> **DIRECTIONS**: I need the lines below from the one with "Floral Maxi Dress: 5" down to the one with "total: 3687.40 -> 3578.66" reproduced exactly, both ends included, and nothing else.

> **Collection entries**:
╭──

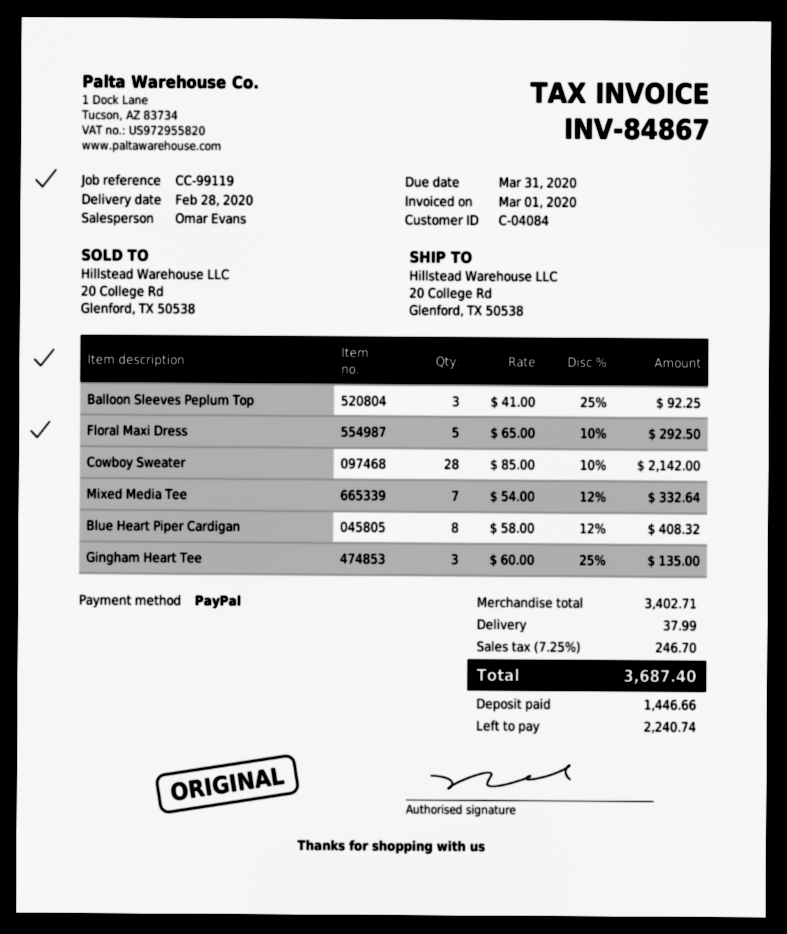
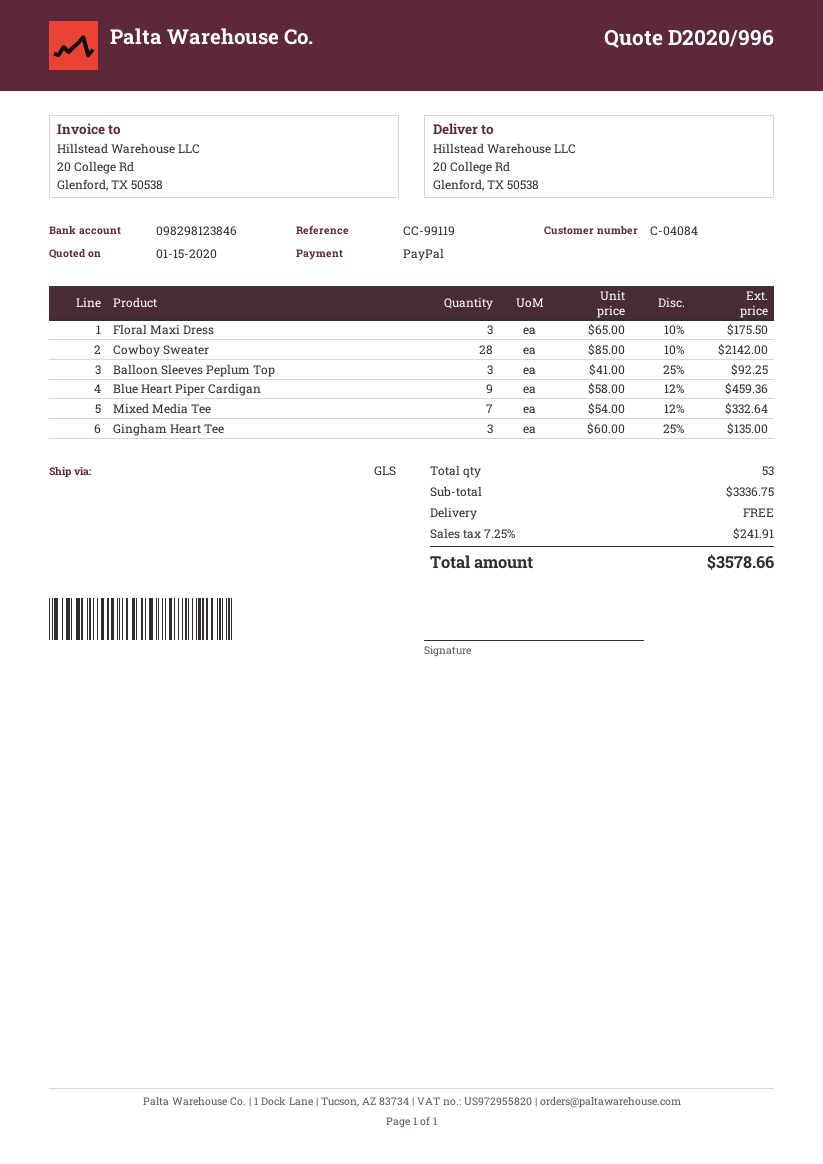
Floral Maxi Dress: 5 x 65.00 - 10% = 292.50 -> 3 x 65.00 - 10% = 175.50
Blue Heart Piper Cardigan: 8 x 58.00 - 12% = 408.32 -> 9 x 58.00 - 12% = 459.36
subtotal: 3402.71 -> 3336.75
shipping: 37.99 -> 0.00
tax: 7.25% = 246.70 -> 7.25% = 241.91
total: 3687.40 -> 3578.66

╰──
╭──

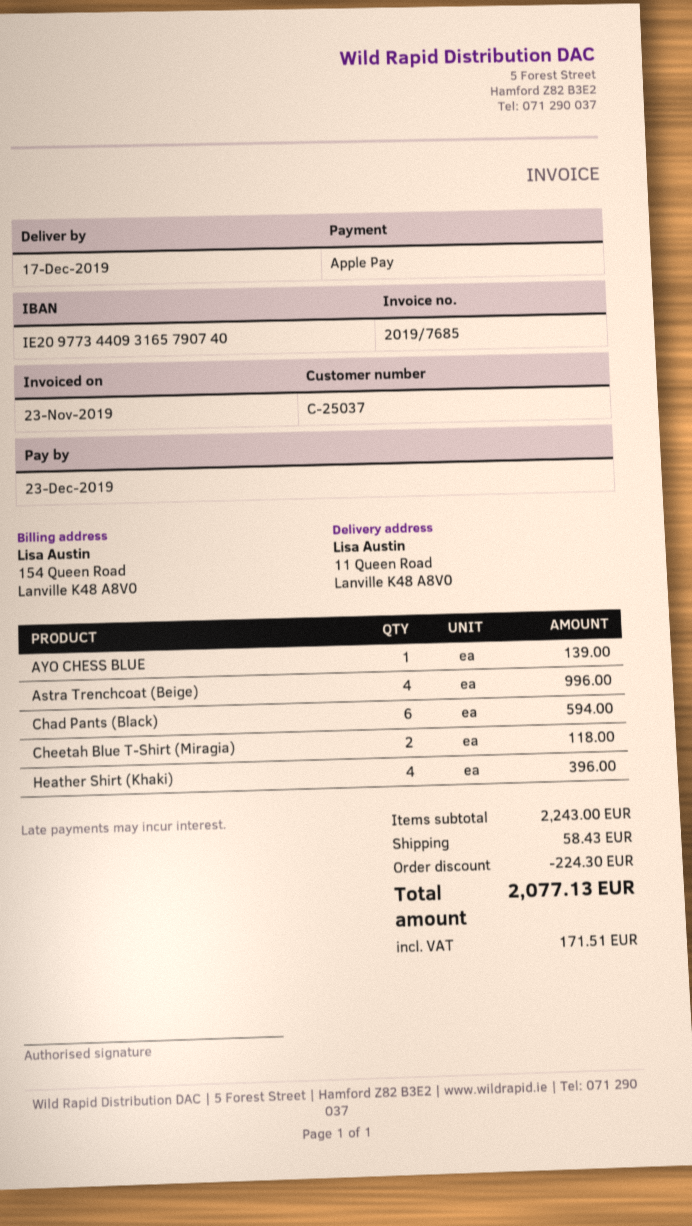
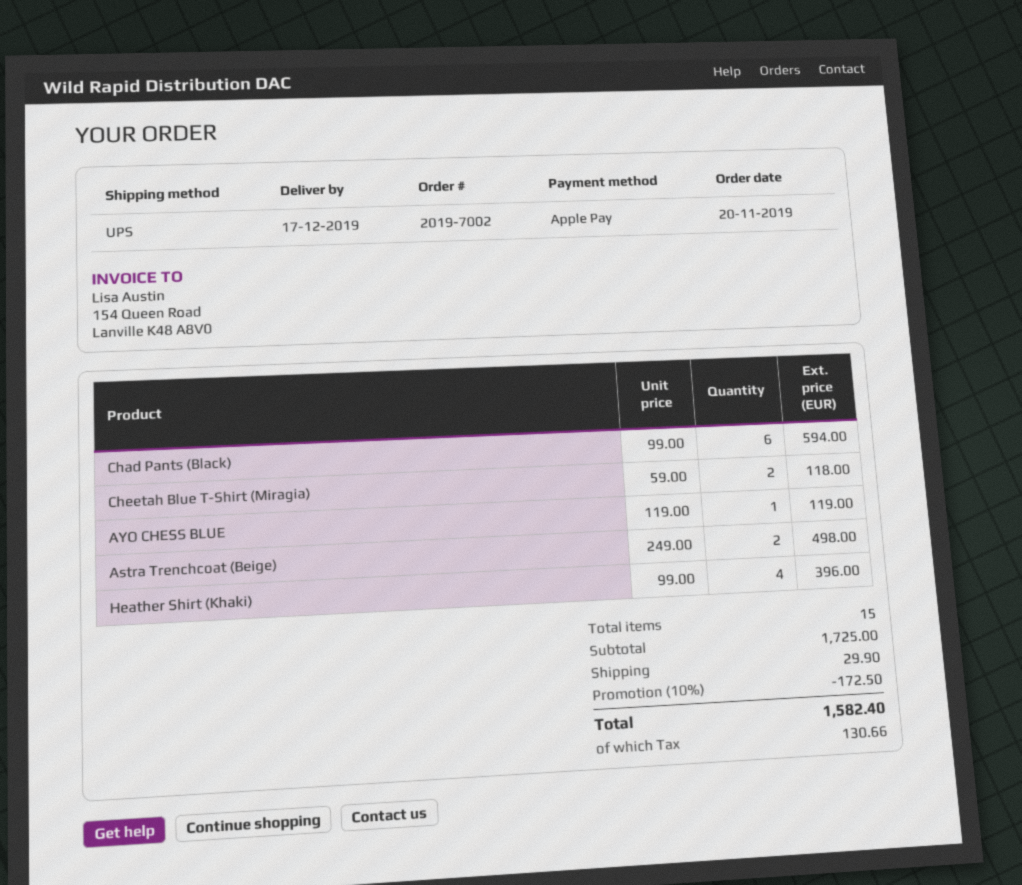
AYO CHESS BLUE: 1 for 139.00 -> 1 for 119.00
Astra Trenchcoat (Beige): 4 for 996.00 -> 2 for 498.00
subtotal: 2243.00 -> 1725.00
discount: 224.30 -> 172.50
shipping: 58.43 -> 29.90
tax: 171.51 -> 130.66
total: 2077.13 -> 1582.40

╰──

> **RESPONSE BELOW**:
Floral Maxi Dress: 5 x 65.00 - 10% = 292.50 -> 3 x 65.00 - 10% = 175.50
Blue Heart Piper Cardigan: 8 x 58.00 - 12% = 408.32 -> 9 x 58.00 - 12% = 459.36
subtotal: 3402.71 -> 3336.75
shipping: 37.99 -> 0.00
tax: 7.25% = 246.70 -> 7.25% = 241.91
total: 3687.40 -> 3578.66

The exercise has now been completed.